> _REQUIREMENT_:
Exactly the lines starting at the line containing "[1292,833,1408,853] [792,892,864,915] [792,943,1229,964]" and ending at the line containing "[933,977,1446,998] [792,1009,996,1031] formats." are to be written out from the listing below, both included.

> _SOURCE DATA_:
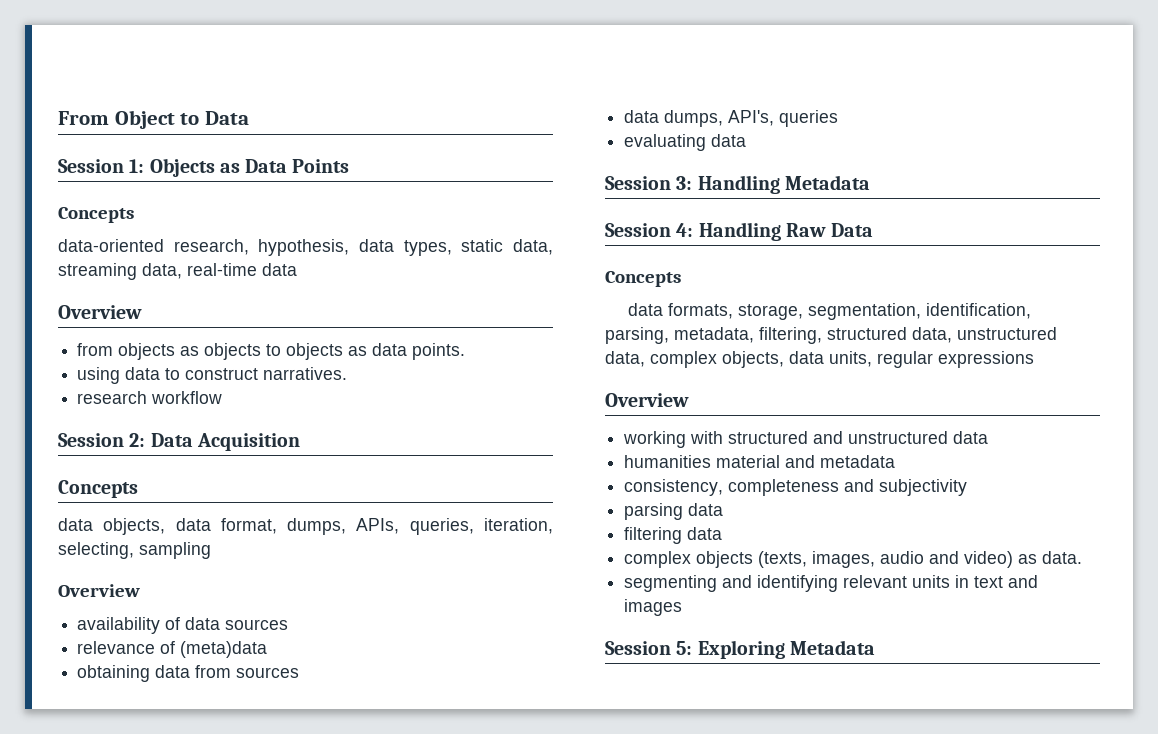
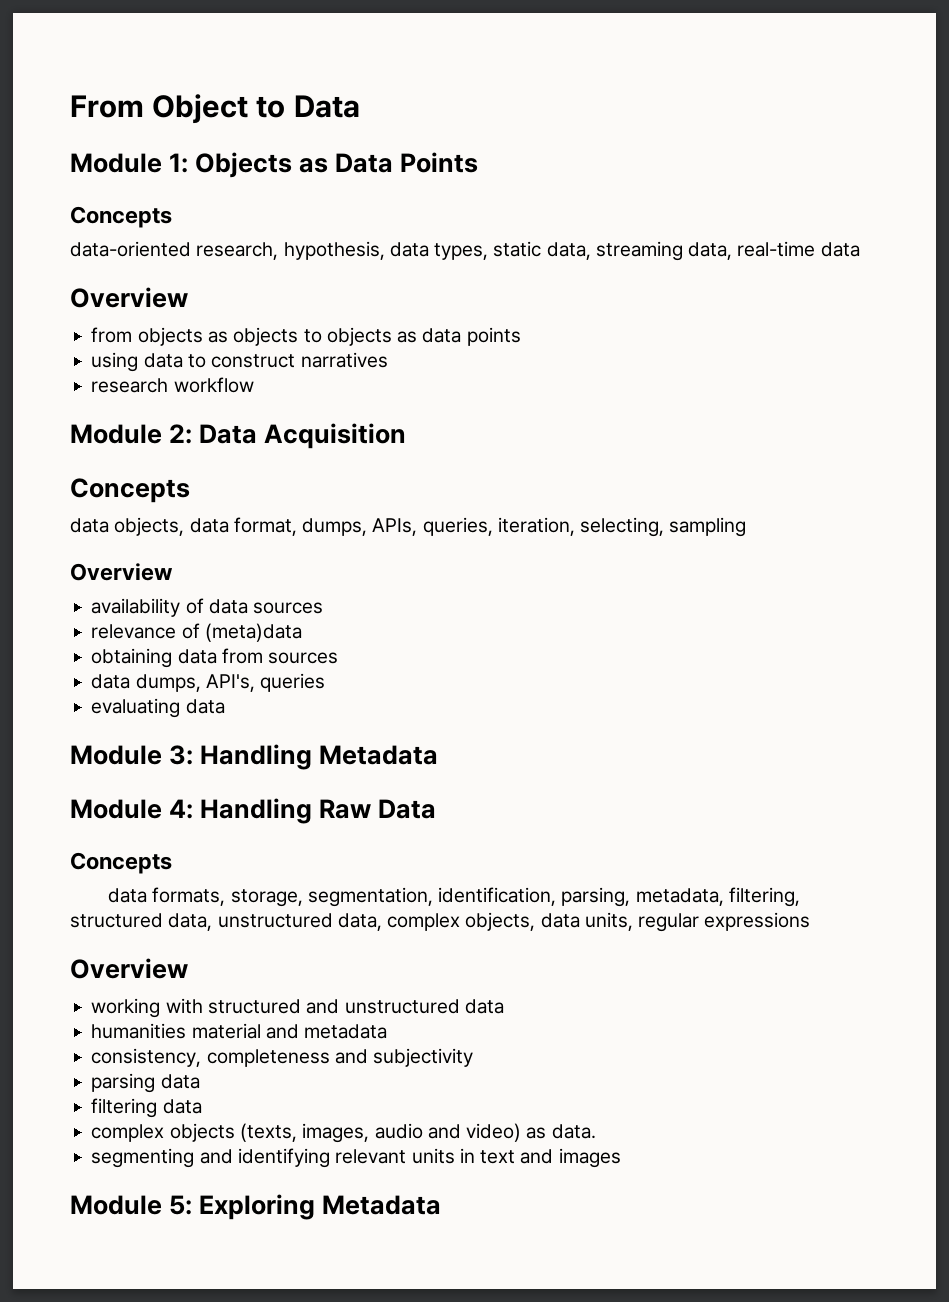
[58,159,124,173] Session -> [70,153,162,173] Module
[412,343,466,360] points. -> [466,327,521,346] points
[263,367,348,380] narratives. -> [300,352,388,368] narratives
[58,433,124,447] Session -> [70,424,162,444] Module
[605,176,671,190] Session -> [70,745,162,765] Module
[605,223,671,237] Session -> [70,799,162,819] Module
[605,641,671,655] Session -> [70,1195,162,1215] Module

---

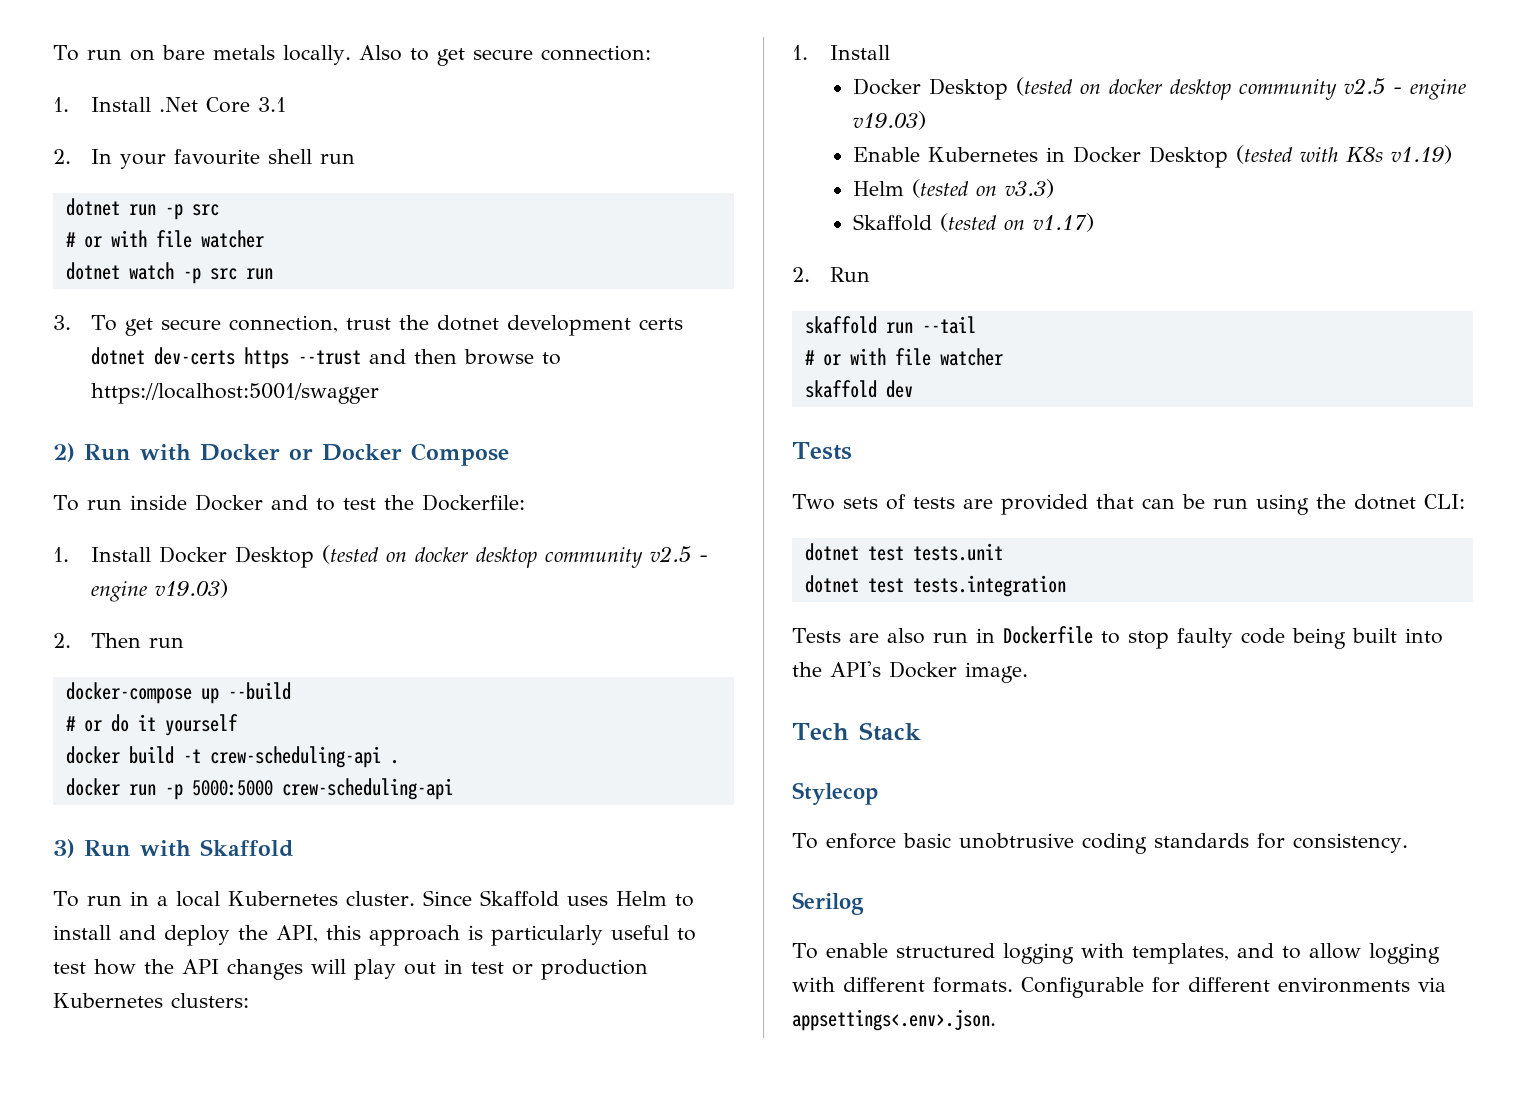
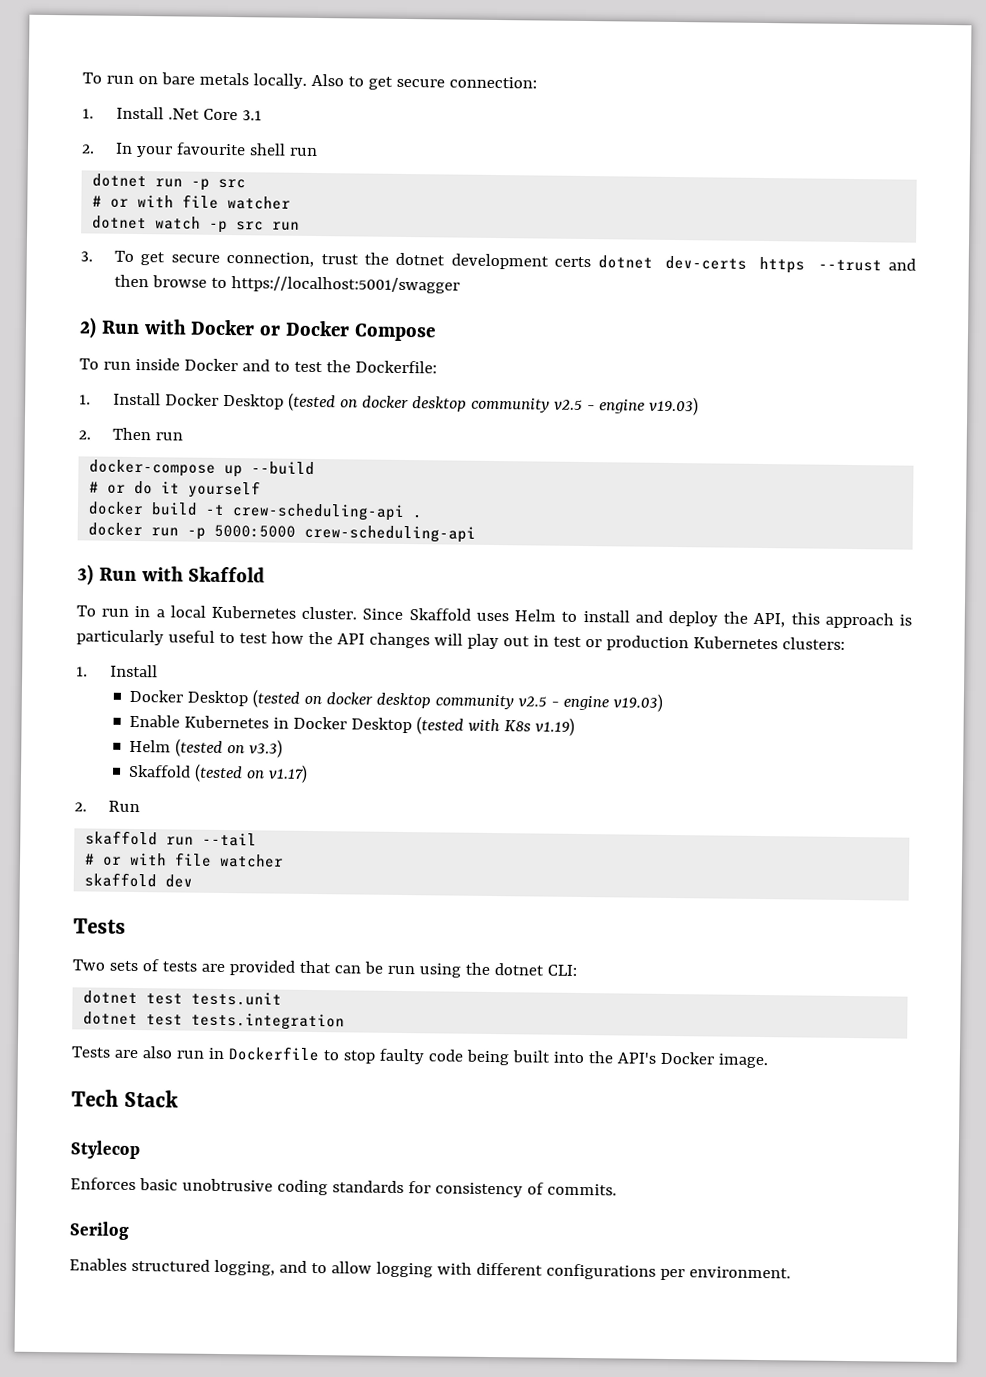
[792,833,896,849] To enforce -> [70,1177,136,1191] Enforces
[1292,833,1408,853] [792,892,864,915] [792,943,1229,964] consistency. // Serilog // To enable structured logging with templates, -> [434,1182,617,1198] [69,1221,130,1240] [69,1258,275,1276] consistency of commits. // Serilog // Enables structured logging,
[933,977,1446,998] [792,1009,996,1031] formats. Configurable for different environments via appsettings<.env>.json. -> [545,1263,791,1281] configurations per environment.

...

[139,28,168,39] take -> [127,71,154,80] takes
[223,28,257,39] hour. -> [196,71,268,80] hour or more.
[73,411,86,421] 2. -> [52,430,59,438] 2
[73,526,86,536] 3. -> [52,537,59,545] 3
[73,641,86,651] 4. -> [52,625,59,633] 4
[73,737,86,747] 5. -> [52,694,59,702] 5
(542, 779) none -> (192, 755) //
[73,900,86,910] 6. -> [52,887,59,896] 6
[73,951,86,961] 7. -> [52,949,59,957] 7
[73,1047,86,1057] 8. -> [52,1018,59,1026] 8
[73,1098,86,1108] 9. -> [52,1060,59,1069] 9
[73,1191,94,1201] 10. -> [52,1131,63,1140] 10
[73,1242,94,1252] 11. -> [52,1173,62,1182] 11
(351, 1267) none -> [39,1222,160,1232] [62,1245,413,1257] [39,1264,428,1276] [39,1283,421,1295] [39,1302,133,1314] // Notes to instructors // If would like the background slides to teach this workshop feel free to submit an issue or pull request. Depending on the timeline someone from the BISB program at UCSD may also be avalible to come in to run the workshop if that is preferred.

> _WRITTEN RESPONSE_:
[1292,833,1408,853] [792,892,864,915] [792,943,1229,964] consistency. // Serilog // To enable structured logging with templates, -> [434,1182,617,1198] [69,1221,130,1240] [69,1258,275,1276] consistency of commits. // Serilog // Enables structured logging,
[933,977,1446,998] [792,1009,996,1031] formats. Configurable for different environments via appsettings<.env>.json. -> [545,1263,791,1281] configurations per environment.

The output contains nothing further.